__Task goal__:
Although the records contain pictures, only their text should be repeated, exactly as it stands.

[Entries taken from a collection]
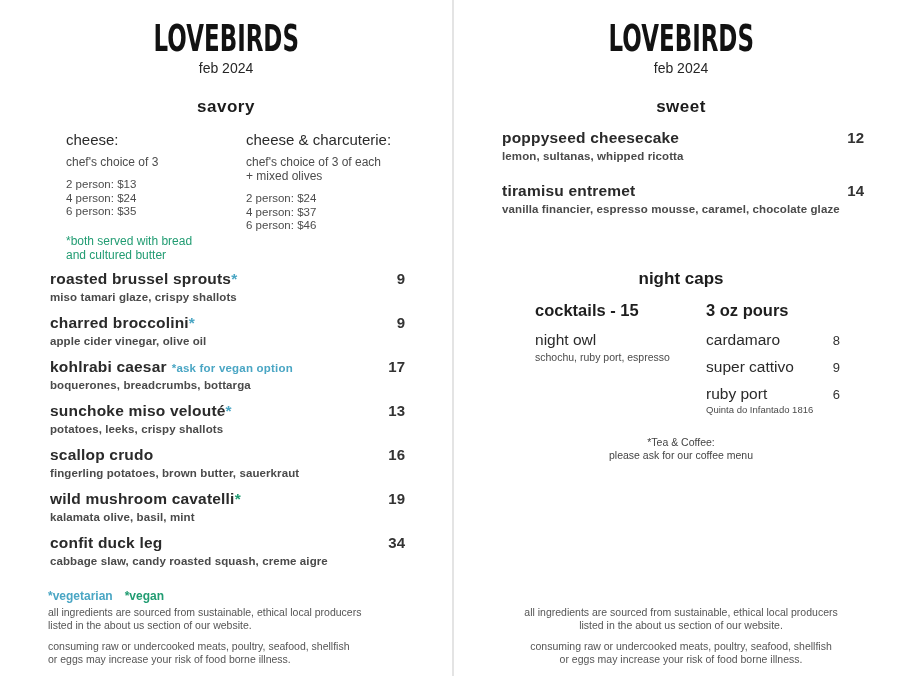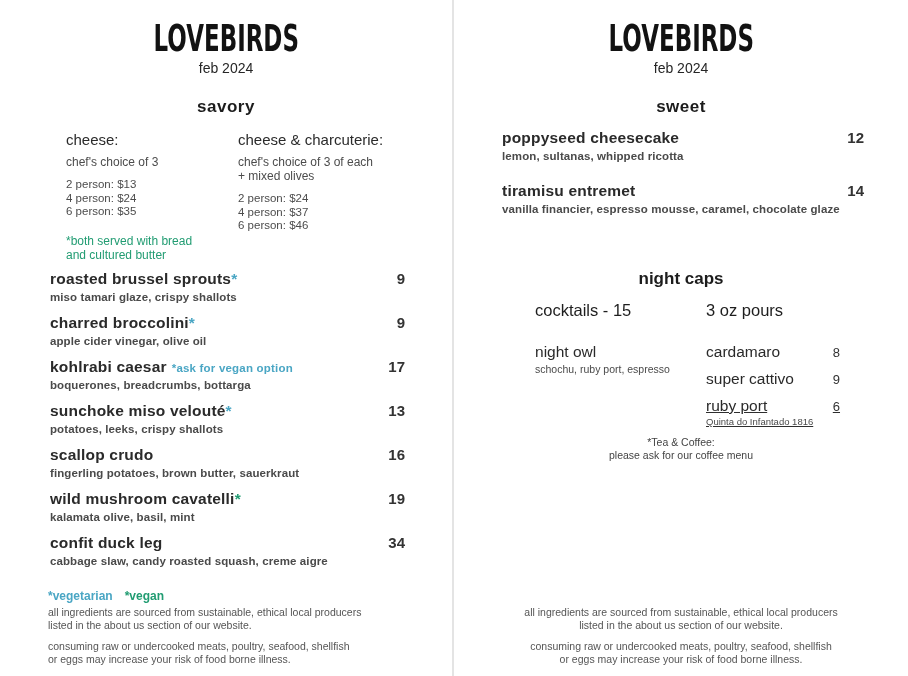--- a/index.html
+++ b/index.html
@@ -36,7 +36,7 @@
   
   .boards { position: absolute; top: 131px; left: 66px; display: flex; }
   .board { width: 170px; }
-  .board + .board { margin-left: 2px; width: 215px; }
+  .board + .board { margin-left: 10px; width: 215px; }
   .board-name { font-size: 15px; color: #2b2b2b; margin-bottom: 7px; }
   .board-desc { font-size: 12px; color: #4c4c4c; line-height: 14px; white-space: pre-line; margin-bottom: 9px; }
   .board-price { font-size: 11.5px; color: #4c4c4c; line-height: 13.5px; }

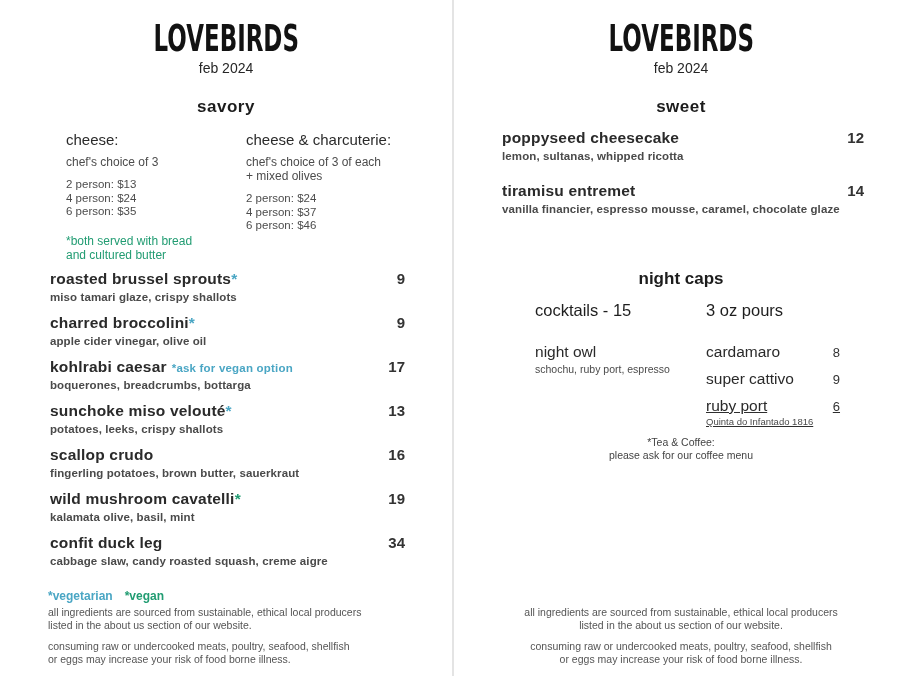--- a/index.html
+++ b/index.html
@@ -69,7 +69,7 @@
   .nc-col { position: absolute; top: 301px; }
   .nc-col.cocktails { left: 81px; width: 160px; }
   .nc-col.pours { left: 252px; width: 134px; }
-  .nc-heading { font-size: 16.5px; font-weight: normal; color: #1e1e1e; margin-bottom: 23px; }
+  .nc-heading { font-size: 16.5px; font-weight: bold; color: #1e1e1e; margin-bottom: 11px; }
   .nc-item { margin-bottom: 10px; }
   .nc-name { font-size: 15.5px; color: #2a2a2a; }
   .nc-desc { font-size: 10.5px; color: #4a4a4a; margin-top: 2px; }

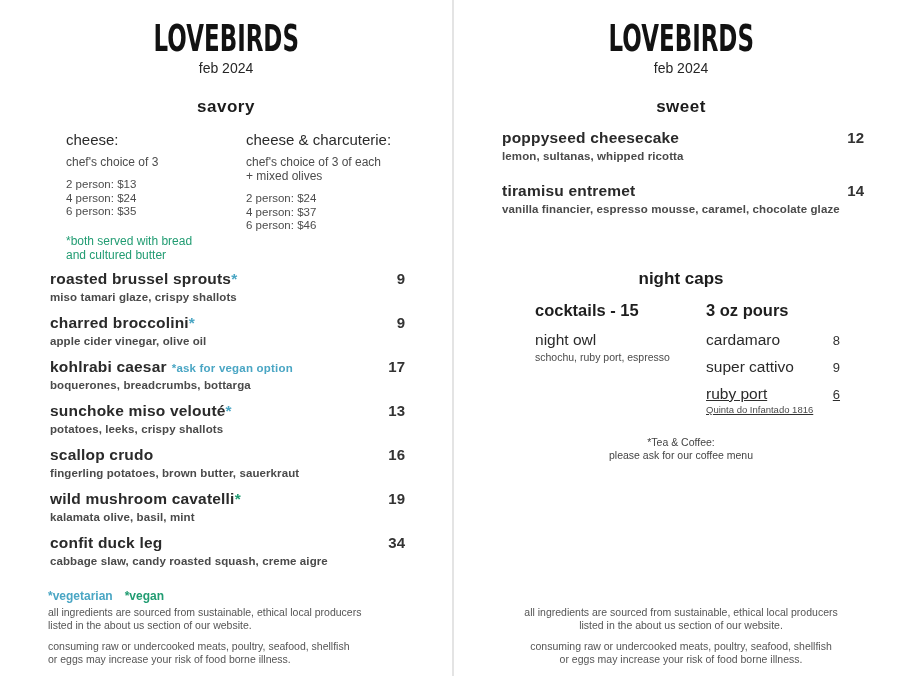--- a/index.html
+++ b/index.html
@@ -77,7 +77,7 @@
   .pour-name { font-size: 15.5px; color: #2a2a2a; }
   .pour-price { font-size: 13px; color: #333; }
   .pour-desc { font-size: 9.5px; color: #4a4a4a; margin-top: 1px; }
-  .pour-block { margin-bottom: 23px; text-decoration: underline; }
+  .pour-block { margin-bottom: 23px; }
   .pour-block .pour-row { margin-bottom: 0; }
 
   .tea-note {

__Answer area__:
--- a/index.html
+++ b/index.html
@@ -36,7 +36,7 @@
   
   .boards { position: absolute; top: 131px; left: 66px; display: flex; }
   .board { width: 170px; }
-  .board + .board { margin-left: 2px; width: 215px; }
+  .board + .board { margin-left: 10px; width: 215px; }
   .board-name { font-size: 15px; color: #2b2b2b; margin-bottom: 7px; }
   .board-desc { font-size: 12px; color: #4c4c4c; line-height: 14px; white-space: pre-line; margin-bottom: 9px; }
   .board-price { font-size: 11.5px; color: #4c4c4c; line-height: 13.5px; }

--- a/index.html
+++ b/index.html
@@ -69,7 +69,7 @@
   .nc-col { position: absolute; top: 301px; }
   .nc-col.cocktails { left: 81px; width: 160px; }
   .nc-col.pours { left: 252px; width: 134px; }
-  .nc-heading { font-size: 16.5px; font-weight: normal; color: #1e1e1e; margin-bottom: 23px; }
+  .nc-heading { font-size: 16.5px; font-weight: bold; color: #1e1e1e; margin-bottom: 11px; }
   .nc-item { margin-bottom: 10px; }
   .nc-name { font-size: 15.5px; color: #2a2a2a; }
   .nc-desc { font-size: 10.5px; color: #4a4a4a; margin-top: 2px; }

--- a/index.html
+++ b/index.html
@@ -77,7 +77,7 @@
   .pour-name { font-size: 15.5px; color: #2a2a2a; }
   .pour-price { font-size: 13px; color: #333; }
   .pour-desc { font-size: 9.5px; color: #4a4a4a; margin-top: 1px; }
-  .pour-block { margin-bottom: 23px; text-decoration: underline; }
+  .pour-block { margin-bottom: 23px; }
   .pour-block .pour-row { margin-bottom: 0; }
 
   .tea-note {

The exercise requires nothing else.